Our sense of smell has the powerful ability to conjure up emotions and memories, both good and bad. When we inhale essential oils, odor molecules have a near-instantaneous interaction with the brain’s limbic system, which influences stress levels, hormone balance, memory, breathing, heart rate, and blood pressure. But fragrance is highly subjective – we do not all love the same smells, after all – and discovering an agreeable mix for you, that serves your purpose, is what makes blending so rewarding.
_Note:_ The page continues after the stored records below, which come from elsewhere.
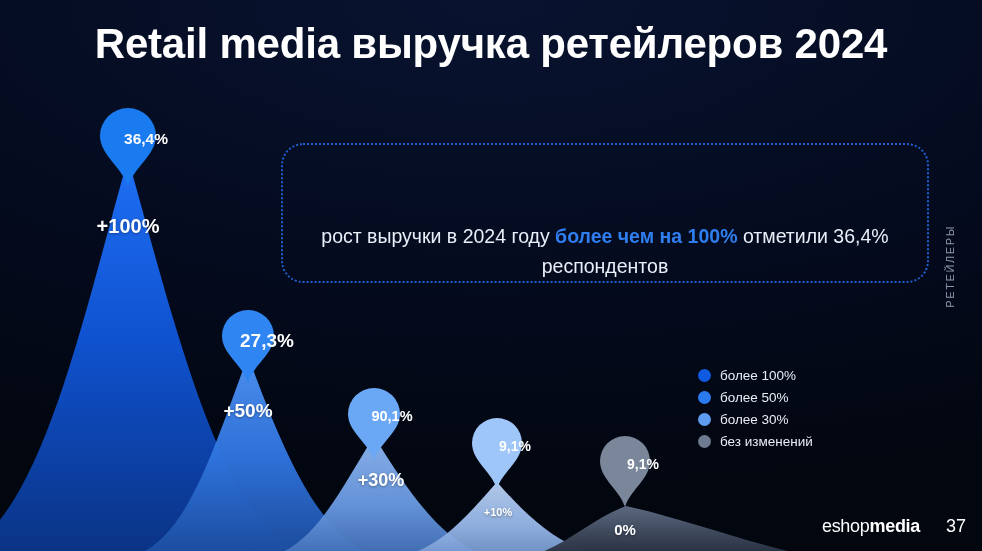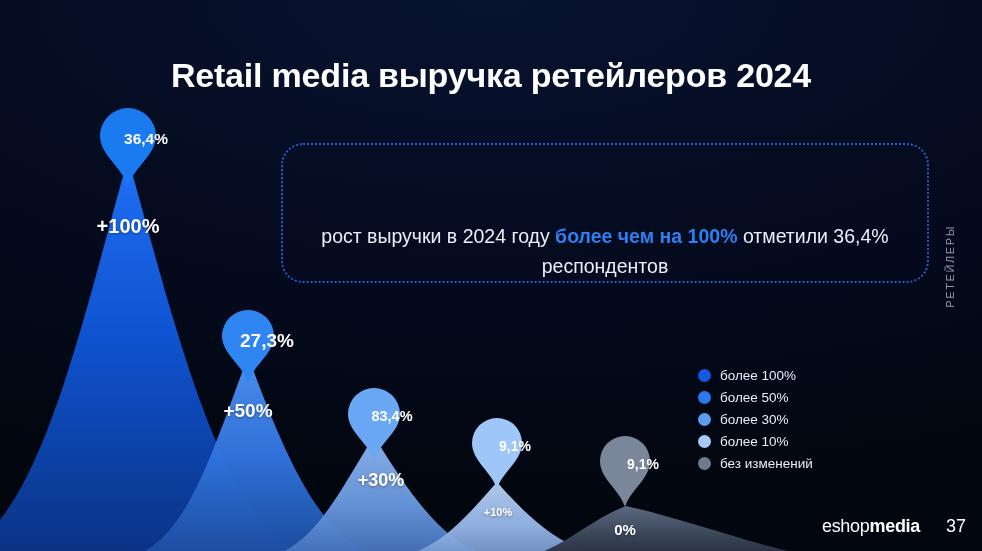--- a/index.html
+++ b/index.html
@@ -21,11 +21,10 @@
     position:absolute;left:0;top:20px;width:982px;
     text-align:center;
     color:#ffffff;
-    font-size:34px;
+    font-size:42px;
     font-weight:700;
     letter-spacing:-0.2px;
     white-space:nowrap;
-    margin-top:36px;
   }
 
   

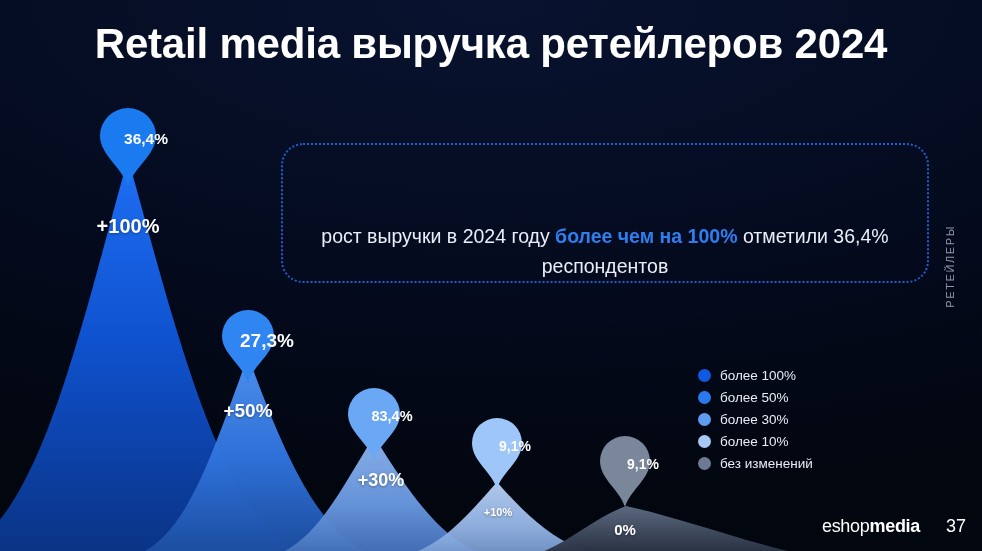--- a/index.html
+++ b/index.html
@@ -185,7 +185,7 @@
     <svg width="52" height="74" viewBox="0 0 52 74" aria-hidden="true">
       <path d="M26 73 C 21 55, 0 44, 0 26 A 26 26 0 1 1 52 26 C 52 44, 31 55, 26 73 Z" fill="#6aa8f5"></path>
     </svg>
-    <div class="pin-label" style="top:20px;font-size:14.5px;">83,4%</div>
+    <div class="pin-label" style="top:20px;font-size:14.5px;">90,1%</div>
   </div>
 
   <div class="pin" style="left:472px;top:418px;width:50px;height:72px;">

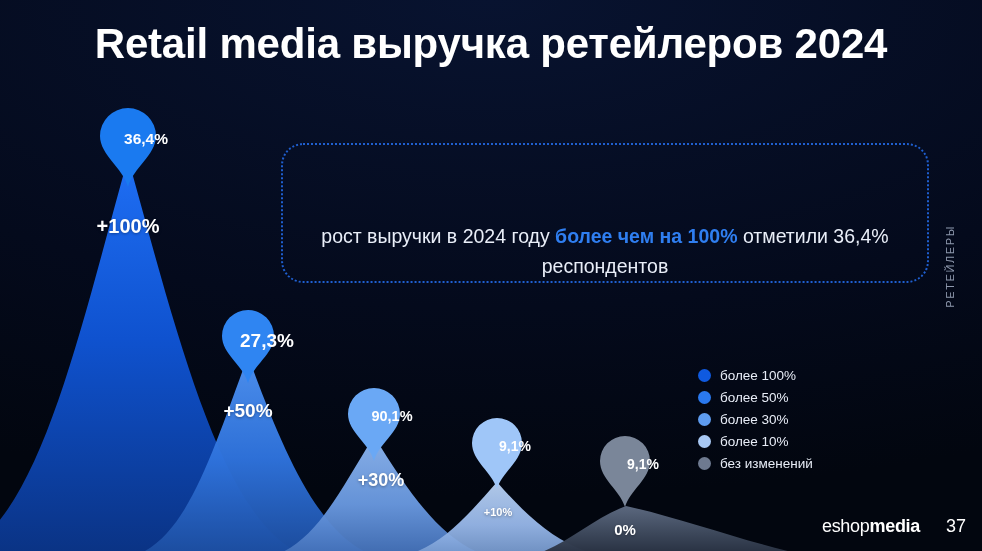--- a/index.html
+++ b/index.html
@@ -226,10 +226,6 @@
       <span class="legend-text">более 30%</span>
     </div>
     <div class="legend-row">
-      <span class="legend-dot" style="background:#a8c8f4;"></span>
-      <span class="legend-text">более 10%</span>
-    </div>
-    <div class="legend-row">
       <span class="legend-dot" style="background:#6e7a90;"></span>
       <span class="legend-text">без изменений</span>
     </div>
It is both a science and an art form, and the possibilities are practically endless.
Supplies You’ll Need
To get started blending, you should have these items on hand:
- Blending bottles or any small (think ½ or ¼ ounce) glass container with a lid
- Glass dropper or reducer cap
- Fragrance test strips or cotton balls to compare your creations and see how the scents hold up over time
- Gloves to protect your skin
- Paper and pen to track your experiments and record your changes
- A collection of essential oils with your favorite scents
Understanding Scent Notes
Akin to a musical composition, professional perfumers have separated scents into three distinct classes: top notes, middle notes, and base notes. These scent notes are determined by the essential oil’s volatility; lighter molecules evaporate quickly while heavier ones take longer to dissipate. Each note can influence the perception of the other notes. To create a well-rounded and balanced fragrance, you should aim for a combination of all three notes.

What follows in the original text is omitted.